## About this task
Before copying, set aside the pictures; then restate exactly the lines from the one with "[448,897,470,907] [19,917,58,924] Just" through the last line of the records.

## Source material
======

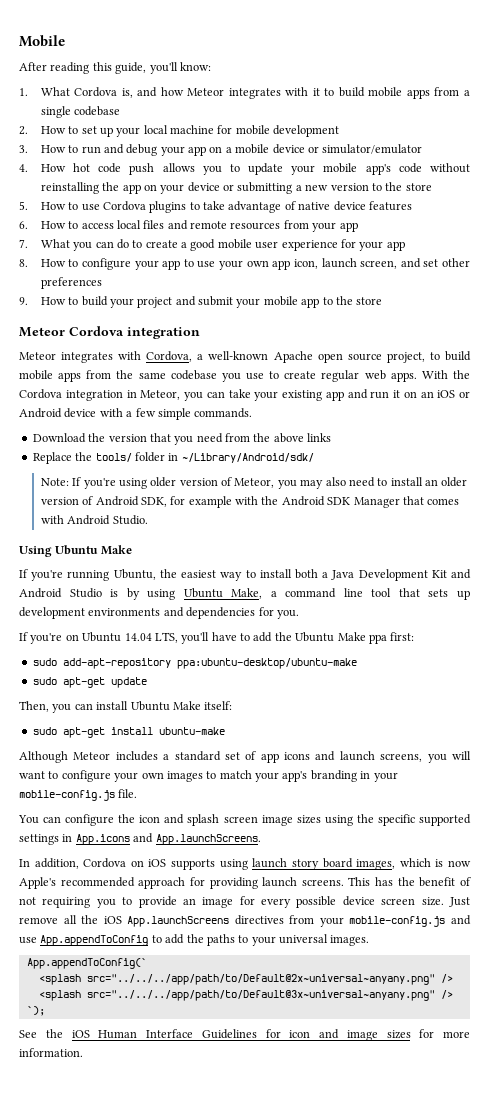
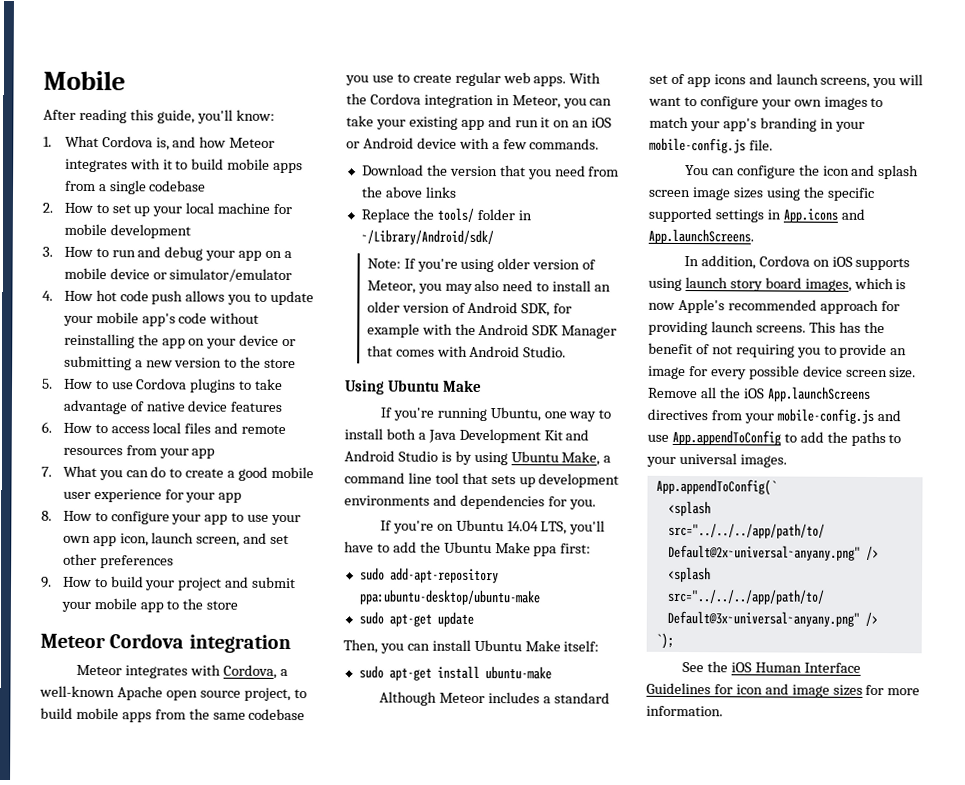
[157,408,191,420] simple -> (527, 144) none
[159,569,217,578] the easiest -> [543,411,567,419] one
[448,897,470,907] [19,917,58,924] Just remove -> [647,387,698,399] Remove

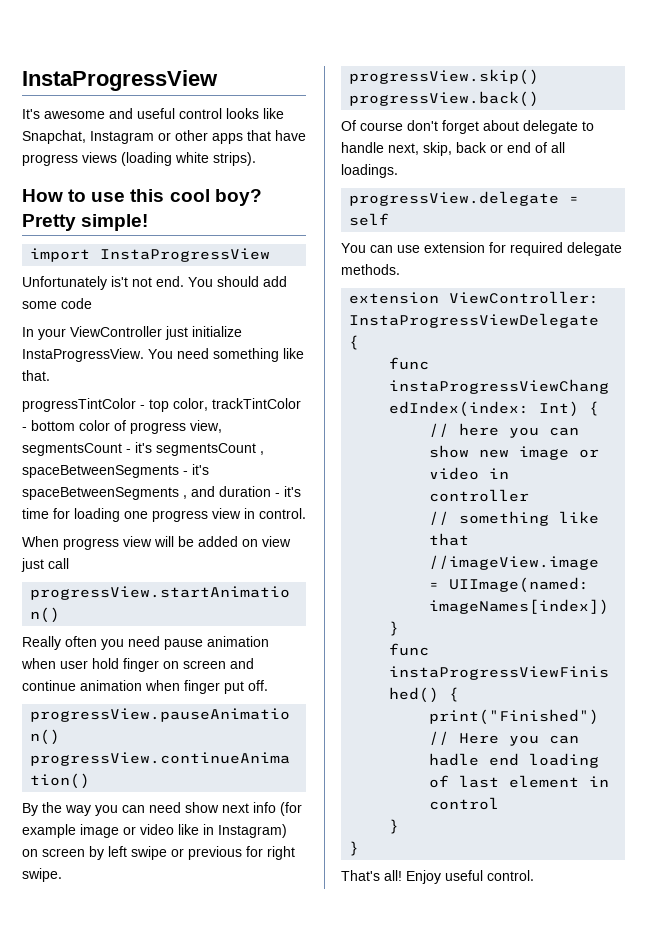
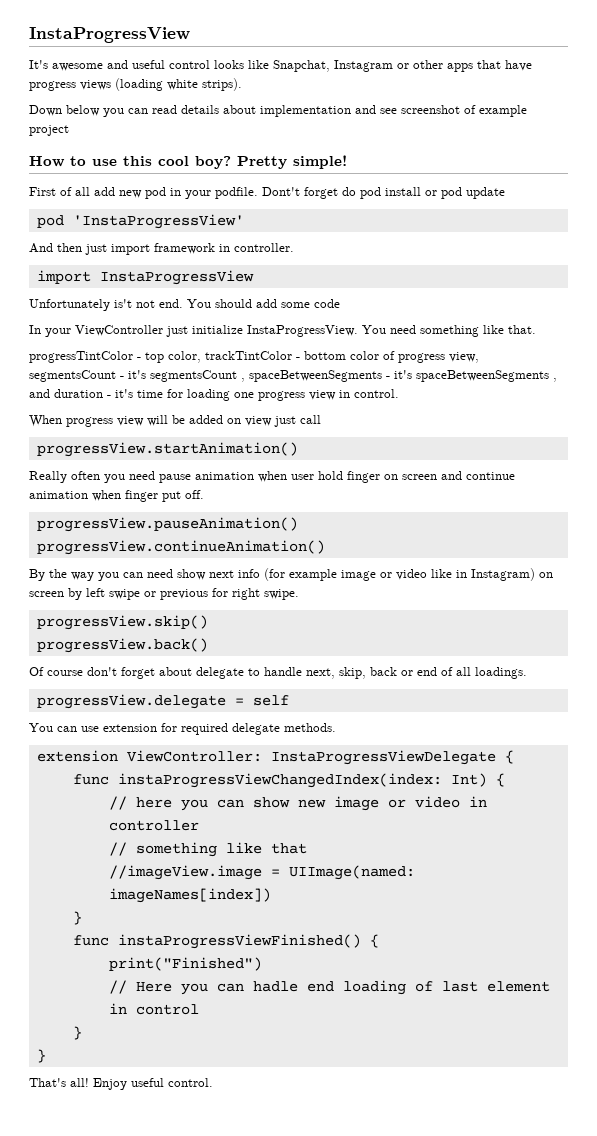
(256, 159) none -> [29,105,527,117] [29,125,69,136] // Down below you can read details about implementation and see screenshot of example project
(149, 222) none -> [29,187,505,199] [36,214,244,229] [29,243,294,255] // First of all add new pod in your podfile. Dont't forget do pod install or pod update // pod 'InstaProgressView' // And then just import framework in controller.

======

## Answer box
[448,897,470,907] [19,917,58,924] Just remove -> [647,387,698,399] Remove

(256, 159) none -> [29,105,527,117] [29,125,69,136] // Down below you can read details about implementation and see screenshot of example project
(149, 222) none -> [29,187,505,199] [36,214,244,229] [29,243,294,255] // First of all add new pod in your podfile. Dont't forget do pod install or pod update // pod 'InstaProgressView' // And then just import framework in controller.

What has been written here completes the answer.